Mehmet Göncü
30 Aralık 2010
Yukarıda belirttiğim sözlerin sahibi Şahin Bey isimli bir hocamızdı.
Hocamın her derse başlarken, “Arkadaşlar ileride bir meslek sahibi olup bir görev üstlendiğinizde veyahut günlük rutin yaşantınızda rastladığınız bir hadiseyi iyice incelemeden, araştırmadan asla kesin bir kanaate varmayın. Kaldı ki, duymak yetmez. Gördüğünüzün bile yarısına inanın” derdi.
Gerçekten Atalarımız da bu hususa değinirken, “İlmen yakin, aynen yakin” sözünü boşuna dememişlerdir.
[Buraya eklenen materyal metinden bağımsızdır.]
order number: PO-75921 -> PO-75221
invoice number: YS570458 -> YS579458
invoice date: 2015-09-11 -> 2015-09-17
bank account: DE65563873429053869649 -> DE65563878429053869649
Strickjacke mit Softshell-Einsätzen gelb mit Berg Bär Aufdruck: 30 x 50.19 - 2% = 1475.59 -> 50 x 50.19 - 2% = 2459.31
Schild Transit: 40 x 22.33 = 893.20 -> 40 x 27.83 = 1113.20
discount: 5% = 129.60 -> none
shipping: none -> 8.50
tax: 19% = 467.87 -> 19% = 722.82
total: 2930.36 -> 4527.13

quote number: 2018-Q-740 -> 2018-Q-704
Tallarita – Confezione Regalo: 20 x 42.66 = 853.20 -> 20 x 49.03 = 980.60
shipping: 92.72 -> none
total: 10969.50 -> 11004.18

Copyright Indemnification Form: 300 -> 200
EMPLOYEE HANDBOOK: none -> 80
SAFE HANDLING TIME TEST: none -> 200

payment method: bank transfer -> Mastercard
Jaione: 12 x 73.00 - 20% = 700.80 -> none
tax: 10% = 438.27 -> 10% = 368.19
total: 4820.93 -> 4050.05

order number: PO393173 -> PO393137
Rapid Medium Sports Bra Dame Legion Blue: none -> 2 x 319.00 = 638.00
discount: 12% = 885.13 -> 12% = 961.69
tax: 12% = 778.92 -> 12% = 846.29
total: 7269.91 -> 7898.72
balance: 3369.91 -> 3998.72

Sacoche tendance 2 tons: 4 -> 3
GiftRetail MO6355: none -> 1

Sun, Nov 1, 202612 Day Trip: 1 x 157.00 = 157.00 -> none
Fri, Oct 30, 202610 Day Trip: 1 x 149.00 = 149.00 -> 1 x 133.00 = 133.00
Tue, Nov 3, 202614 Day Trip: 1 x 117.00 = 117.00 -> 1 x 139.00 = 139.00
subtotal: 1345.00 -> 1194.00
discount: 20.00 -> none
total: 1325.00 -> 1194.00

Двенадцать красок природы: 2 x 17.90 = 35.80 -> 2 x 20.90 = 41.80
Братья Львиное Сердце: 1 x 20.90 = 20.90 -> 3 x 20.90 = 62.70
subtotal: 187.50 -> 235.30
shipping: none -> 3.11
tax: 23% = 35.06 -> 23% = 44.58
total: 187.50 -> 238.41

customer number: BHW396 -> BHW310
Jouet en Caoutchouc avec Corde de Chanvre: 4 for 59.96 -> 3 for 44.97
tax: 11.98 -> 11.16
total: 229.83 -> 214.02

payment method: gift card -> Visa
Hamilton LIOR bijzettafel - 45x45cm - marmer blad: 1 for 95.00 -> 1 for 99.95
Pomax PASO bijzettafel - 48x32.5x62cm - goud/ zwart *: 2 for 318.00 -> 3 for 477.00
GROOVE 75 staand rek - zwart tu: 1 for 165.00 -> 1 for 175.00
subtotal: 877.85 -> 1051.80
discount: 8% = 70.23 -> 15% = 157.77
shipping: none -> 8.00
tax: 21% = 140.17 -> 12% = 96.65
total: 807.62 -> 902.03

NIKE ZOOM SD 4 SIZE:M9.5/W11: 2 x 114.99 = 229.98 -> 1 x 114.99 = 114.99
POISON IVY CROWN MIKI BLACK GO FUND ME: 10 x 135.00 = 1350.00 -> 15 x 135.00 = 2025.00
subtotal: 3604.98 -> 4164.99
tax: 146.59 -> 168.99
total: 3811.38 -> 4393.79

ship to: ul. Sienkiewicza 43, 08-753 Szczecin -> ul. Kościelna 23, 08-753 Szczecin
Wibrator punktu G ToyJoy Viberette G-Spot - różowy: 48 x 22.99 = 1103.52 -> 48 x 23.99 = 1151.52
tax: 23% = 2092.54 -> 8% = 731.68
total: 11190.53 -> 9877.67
Benim meslek hayatımda en sevmediğim sözcük (DİYİYORLAR) sözcüğüdür. Bu sözü kullanan biriyle karşılaştığımda soruyorum: Sen bu adamın hakkındaki olayı bizzat gördün mü? Hayır diyor. Göreni biliyor musun? Hayır diyor. E peki sana bu olayı anlatan konuya muttali mi? Hayır ama diyorlar..
O zaman ben de ona; “Biri senin için de diyorlar derse hoş karşılar mısın? Bu davranışının yanlış olduğunu, uygar bir insana dedikodunun yakışmadığını söylüyorum ve bu atasözünü ona hatırlatıyorum; “Çamuru at, tutmasa da izi kalır” Böyle bir davranış hem ayıp, hem günah, hem de iddianı ispat edemezsen cezai yaptırımı gerektiren bir fiil işlemiş olursun diye de uyarıyorum.
Bu önemli kurala toplumda yaşayan herkes uymak zorundadır.
Özellikle basın mensuplarının doğru, ilkeli ve yansız haber yapmaları, onların toplum nezdinde saygınlıklarını artırır.
Eleştiri bir haktır ama hakka, hukuka ve ahlaka uygun olmalıdır.
Meslek yaşamımda bu tür yanlış davranışlara çok rastladım.
Bu nedenle, yazılarımda ‘Basın Ahlak Kuralları”na harfiyen uymaya çalışıyorum ve değerli hocam Şahin beyin, “Değil duymak, gördüğünüzün bile yarısına inanın” sözüne göre, iyice araştırmadan bir konuyu kaleme almıyorum.
Dürüst ve şeffaf bir toplumda; lütufta geride, kahırda önde olan dostlarınızın çok olması dileği ile kalın sağlıcakla.
Not; İki gün sonra gireceğimiz 2011 yılının bütün insanlık âlemine hayırlar getirmesini cenabı Allah’tan niyaz ederim.